So what is the key to predicting which communities will
turn violent and which will remain peaceful in times of ethnic
unrest?
It comes down to how the cities or villages are structured,
and the networks that people form across religious or ethnic
divides. In India I have identified two types of civic
network, which I call the associational and the everyday. The
everyday type covers things such as Hindu and Muslim children
playing together and their families and friends visiting each
other or eating with each other, or taking part in festivals
together. The associational type involves the two groups being
members of the same trade unions, sports clubs, student
unions, reading clubs, political parties or business
organisations. Associational structures go beyond
neighbourhood warmth, and in times of unrest they are much
more robust. They can be a serious constraint on the
polarising strategies of political elites. Places with strong
networks of this kind are very likely to remain peaceful.

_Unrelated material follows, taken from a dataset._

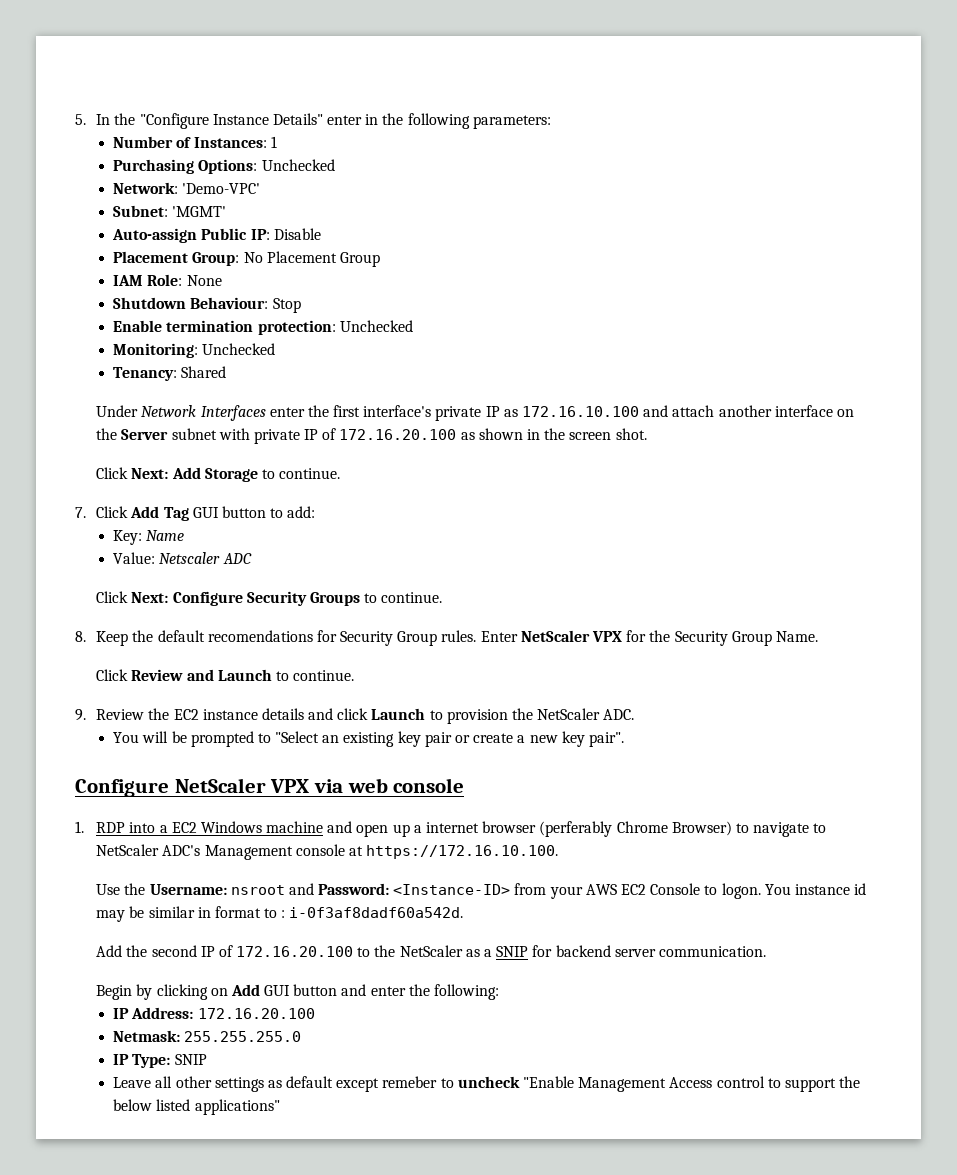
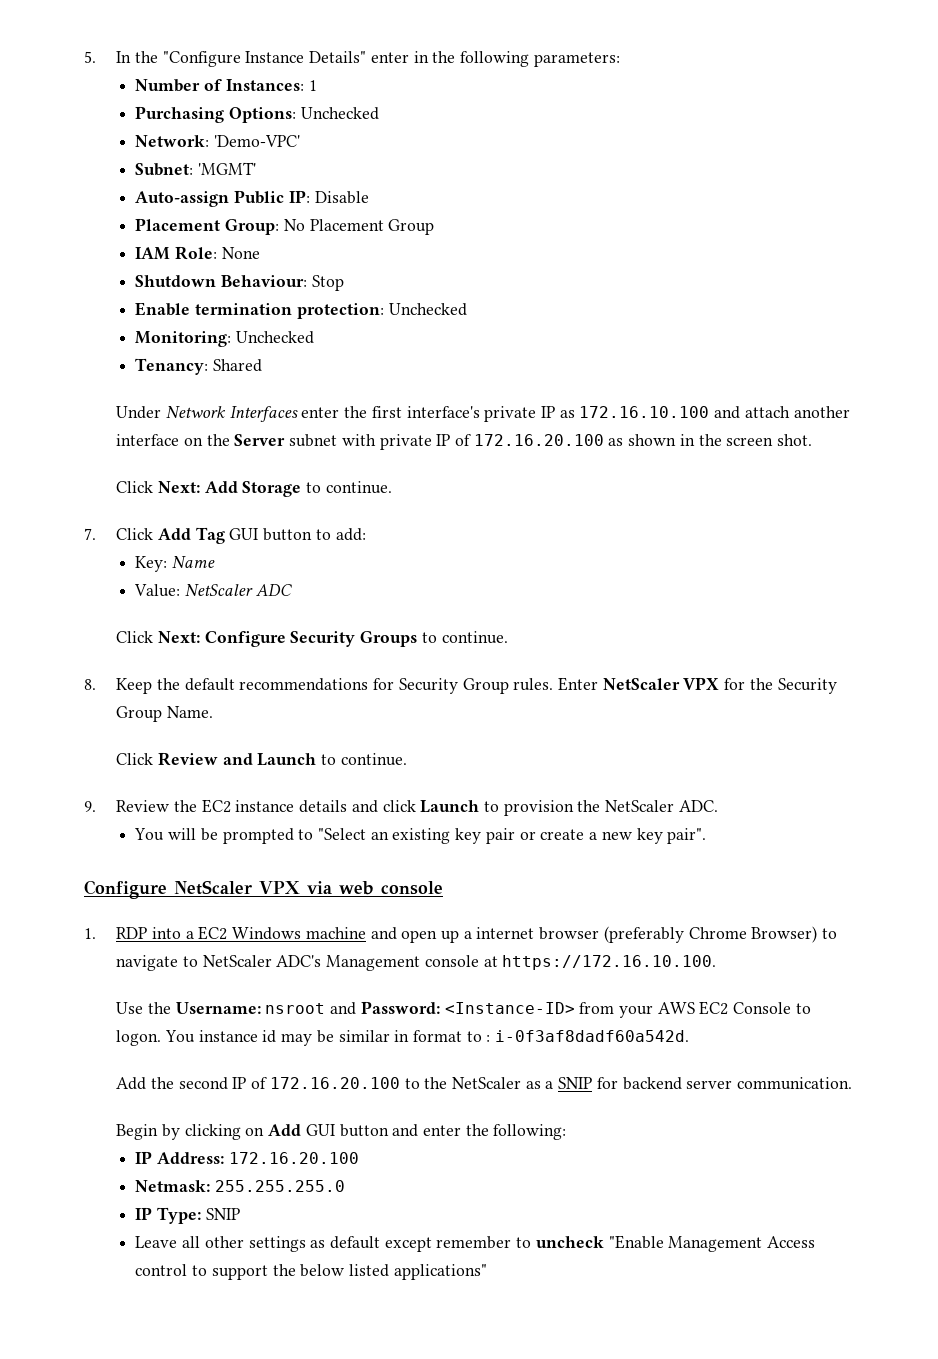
[159,552,221,564] Netscaler -> [185,584,254,596] NetScaler
[207,630,313,642] recomendations -> [239,678,369,691] recommendations
[539,821,613,837] (perferably -> [603,926,684,943] (preferably
[382,1076,438,1088] remeber -> [436,1236,512,1249] remember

Why are trade unions, political parties or business
associations more likely to result in a stable community?
Because they bring together a solid common interest or
ideology, rather than being simply social. They are more than
just a way for people to entertain themselves or understand
each other. Everyday interactions can easily be ruptured by
criminals and gangs, but associations represent shared
interests, and there is more incentive to preserve them.
It is partly to do with self-interest, but it is more than
that. Sometimes it has to do with a shared ideology. When a
trade union or a political party fights for its cause, they
are not always fighting for electoral dividends, they are
fighting for a vision of the kind of India they want to build.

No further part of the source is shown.